Somewhere along the line, we were fooled by the fashion industry. I'm not sure when this occurred — perhaps around the time everyone was sporting Queen Elizabeth I's receding hairline — but regardless, we were made to believe that being fashionable was the same as being attractive.
Ignoring the discrepancy between models for women's magazines and men's magazines (think asparagus vs. pear) and the tendency to only talk about distorted body images, I'm going to focus purely on the clothing and its direct negative correlation with hotness. After all, unless you're attending a Victoria's Secret runway show, the chances of the pieces draped across a hanger−thin model getting said−model laid are minimal. And with the emergence of androgynous styles, goth−chic and the "safari" look hitting the runway, it would seem that in order to be fashionable, you must sacrifice the likelihood of ever snagging a significant other (or, if you're still in the non−committal stage, even someone who just wants to sleep with you).

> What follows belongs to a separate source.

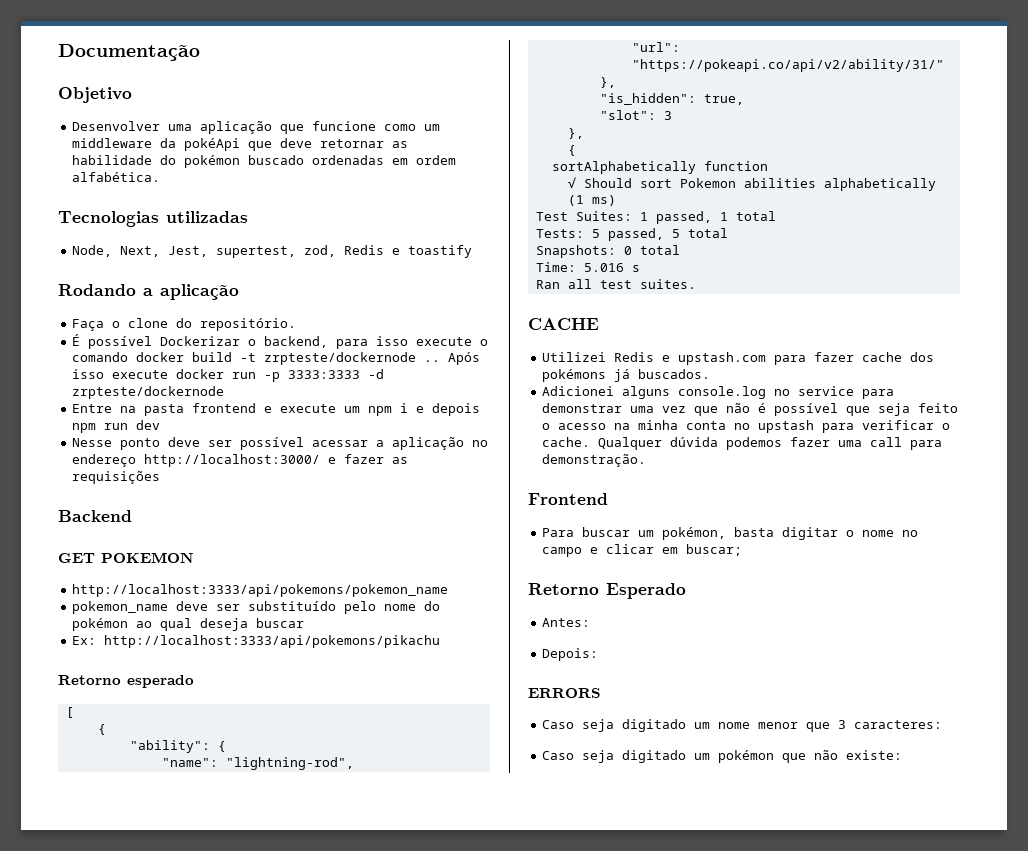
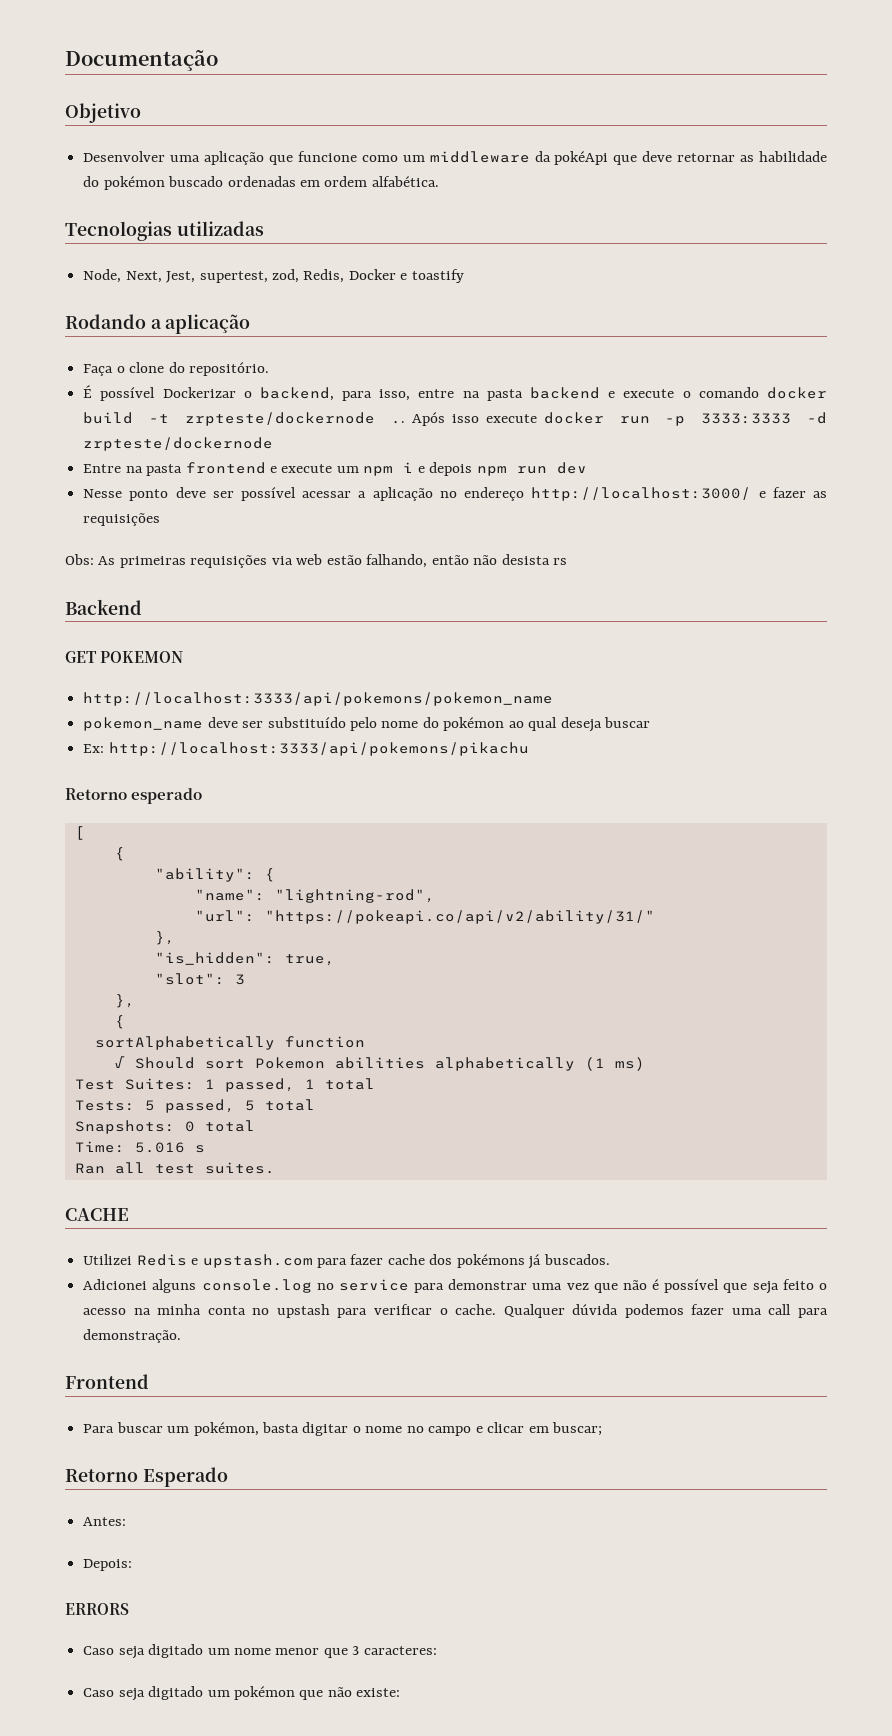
- Node, Next, Jest, supertest, zod, Redis e toastify
+ Node, Next, Jest, supertest, zod, Redis, Docker e toastify
- É possível Dockerizar o backend, para isso execute o comando docker build -t zrpteste/dockernode ..
+ É possível Dockerizar o backend, para isso, entre na pasta backend e execute o comando docker build -t zrpteste/dockernode ..
+ Obs: As primeiras requisições via web estão falhando, então não desista rs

Now, in case you've been watching too much Bravo and think that the relationship between Rachel Zoe and her (probably gay) husband makes my argument void, I suggest you turn off the television and check out a fashion blog called "The Man Repeller." Leandra Medine, the blogger, defines the act of man−repelling as "outfitting oneself in a sartorially offensive way that will result in repelling members of the opposite sex. Such garments include harem pants, boyfriend jeans, overalls, shoulder pads, full length jumpsuits, jewelry that resembles violent weaponry and clogs." My only disagreement with her newly coined term is that it suggests that "man−repelling" is a conscious decision we make, rather than a fashion industry conspiracy to enforce population control.
Regardless, the conclusion remains the same: Fashion is not sexy. Although I do have a boyfriend (I must've been having a less Vogue, more Paris Hilton/Carl's Jr.−commercial moment when we met), if anything, it will make my claims in this column all the more legitimate. I have a direct reference for man−repelling wardrobe verification. Example: "You mean you don't find my high−watsted, men−inspired trousers sexy?" And in order to further your confidence in my credentials (perhaps at my own expense), I own every item Leandra Medine lists in her definition, from boyfriend jeans to jewelry representing "violent weaponry" (Professor: "Is your necklace a cross or a dagger?" Me: "Ummm … it's, you know, just a knick−knack … well yeah, I guess it is a dagger.")
Don't get me wrong, being fashion week−worthy has its upsides. At your best, you could be mistaken for a model and street−snapped by a handsome metrosexual à la The Sartorialist (not likely), and at your worst, you could be labeled by your friends as "interesting," or in a more backhanded compliment kind of way, "unique" (much more likely). And if you're really, really lucky, you could end up like Rachel Zoe and get a handsome, rich gay man to convince himself that he's in love with you (this goes for both guys and girls ).
However, if after reading this column, you're still convinced that donning designer gear can equal sex and glamour, take a look at Adriana Lima in the fall Givenchy advertisement. Let me know how the sexiest woman alive now looks without eyebrows. That's right, apparently it is now "in vogue" to look like a vampiric−alien−fetus lady. Something tells me society hasn't evolved much since people started shaving their foreheads to imitate the Queen's. Buy hey, Elizabeth I never needed a man either, right?